10 Jan POPCORN WITH ANDALUSIAN SUGAR CANE MOLASSES
Popcorn, rosetas, poporopos (Guatemala), alborotos (Honduras), pochoclos (Argentina) or crispetas (Colombia) among some of the many names they are called, are documented as a common food in pre-Hispanic cultures more than 1,500 years BC. They became popular from the first machines (1885, Chicago) that made them easily and have been eaten sweet or savoury indistinctly.
1 bag of popcorn corn (microwave)
1/2 cup of muscovado sugar
3 tablespoons of Andalusian sugar cane molasses
2 tablespoons of extra virgin olive oil
1/4 teaspoon of baking soda
1/4 teaspoon vanilla
Cook the corn in the microwave. Grease a baking tray with the extra virgin olive oil, spread the popcorn on the tray and put it in the oven preheated to 150 ºC.
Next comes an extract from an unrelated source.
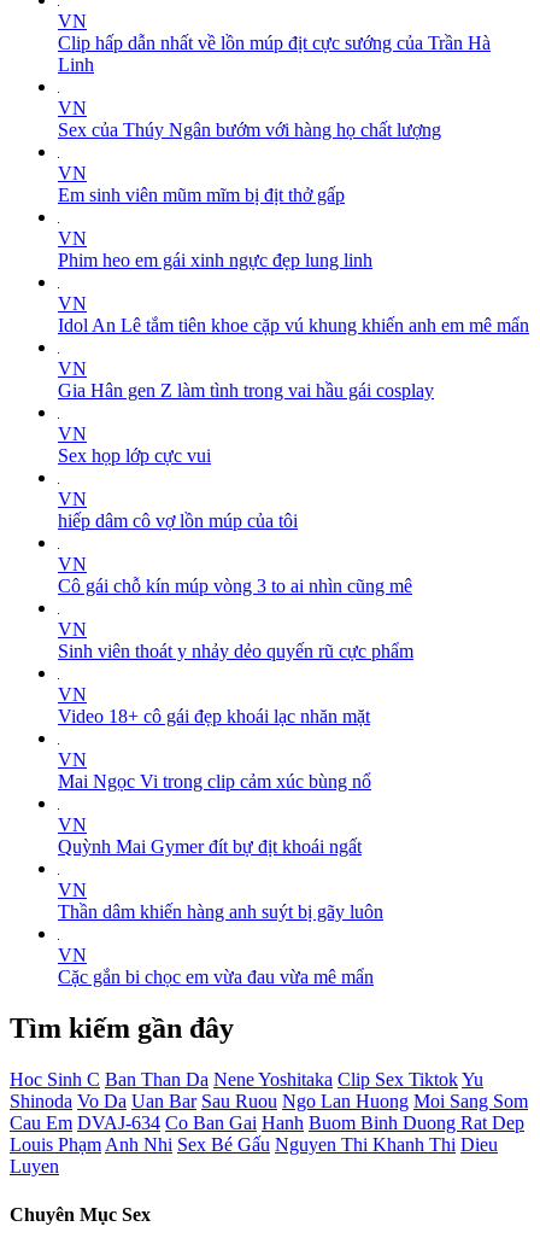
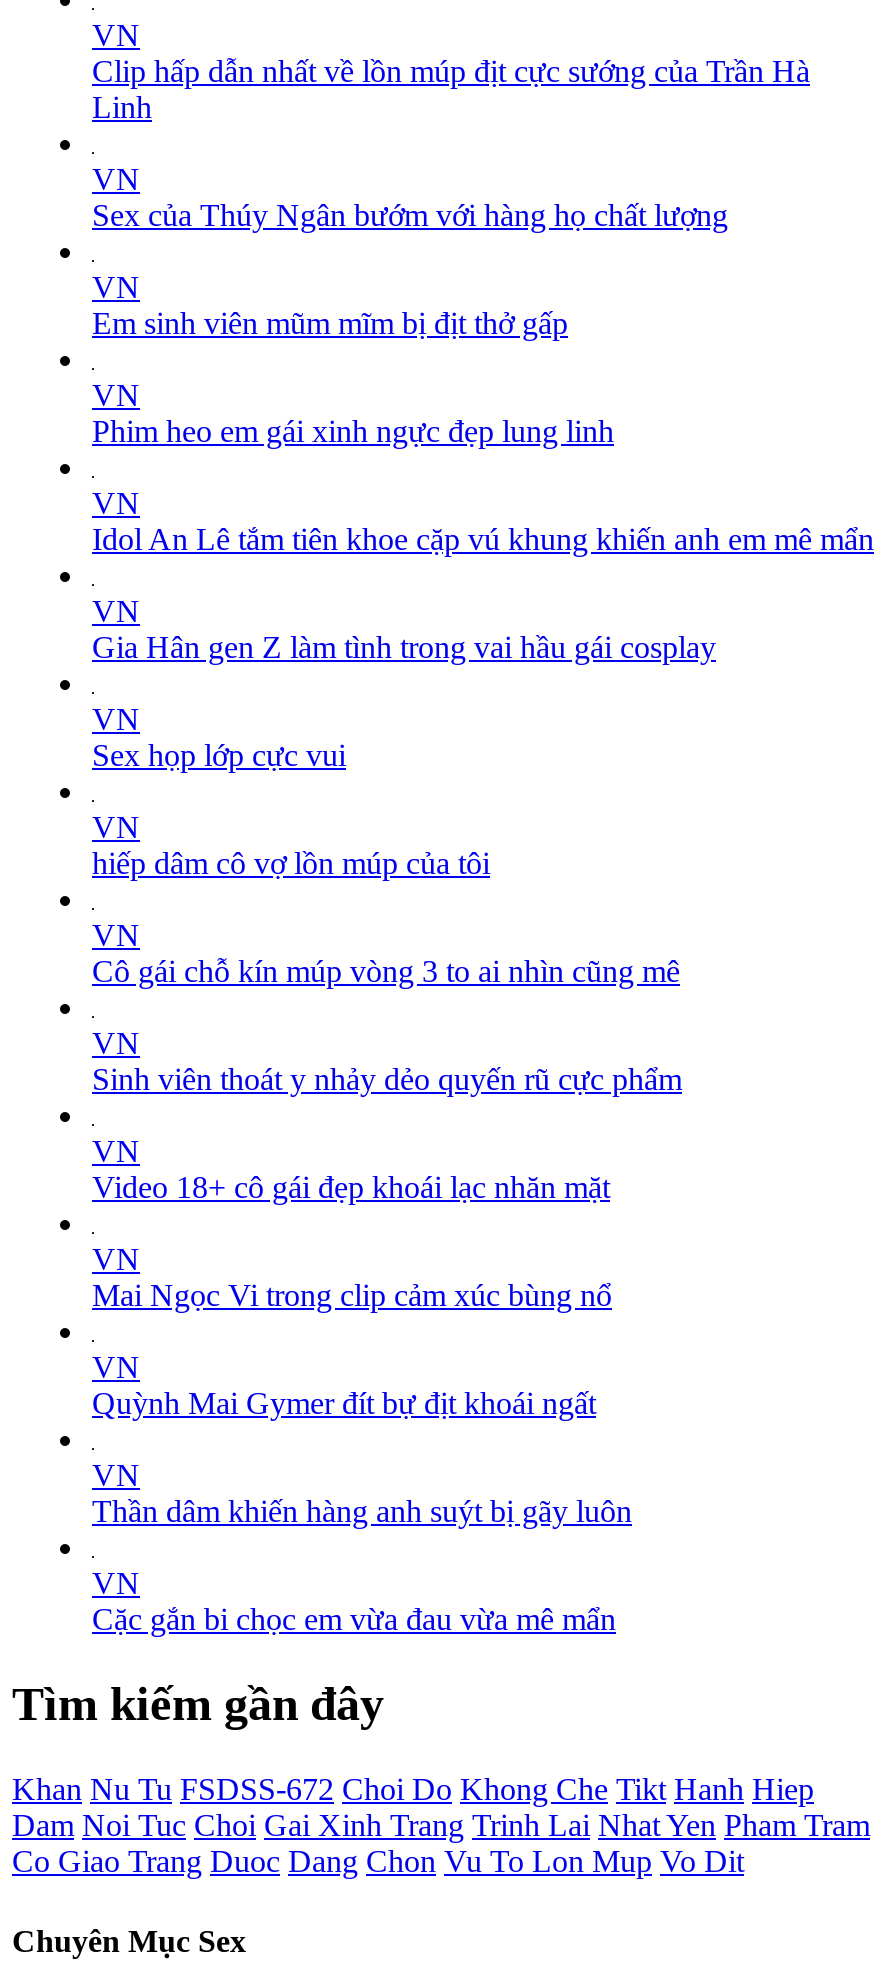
[10,1069,528,1177] Hoc Sinh C Ban Than Da Nene Yoshitaka Clip Sex Tiktok Yu | Shinoda Vo Da Uan Bar Sau Ruou Ngo Lan Huong Moi Sang Som | Cau Em DVAJ-634 Co Ban Gai Hanh Buom Binh Duong Rat Dep | Louis Phạm Anh Nhi Sex Bé Gấu Nguyen Thi Khanh Thi Dieu | Luyen -> [12,1772,870,1878] Khan Nu Tu FSDSS-672 Choi Do Khong Che Tikt Hanh Hiep | Dam Noi Tuc Choi Gai Xinh Trang Trinh Lai Nhat Yen Pham Tram | Co Giao Trang Duoc Dang Chon Vu To Lon Mup Vo Dit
Make the caramel with the sugar, oil and "mieldecaña" in a frying pan or saucepan on the heat, stirring the ingredients with a wooden spoon or paddle. When it comes to the boil, remove from the heat, wait for it to come to the boil and the temperature to drop (1 or 2 minutes, if you have a cooking thermometer when it drops to 125 ºC) and add the vanilla and bicarbonate, whisking vigorously until it takes on a frothy consistency.
At this point, remove the popcorn from the oven and pour the caramel over it, stirring it well with the popcorn, always with a wooden spoon. When they start to cool, roll them into balls.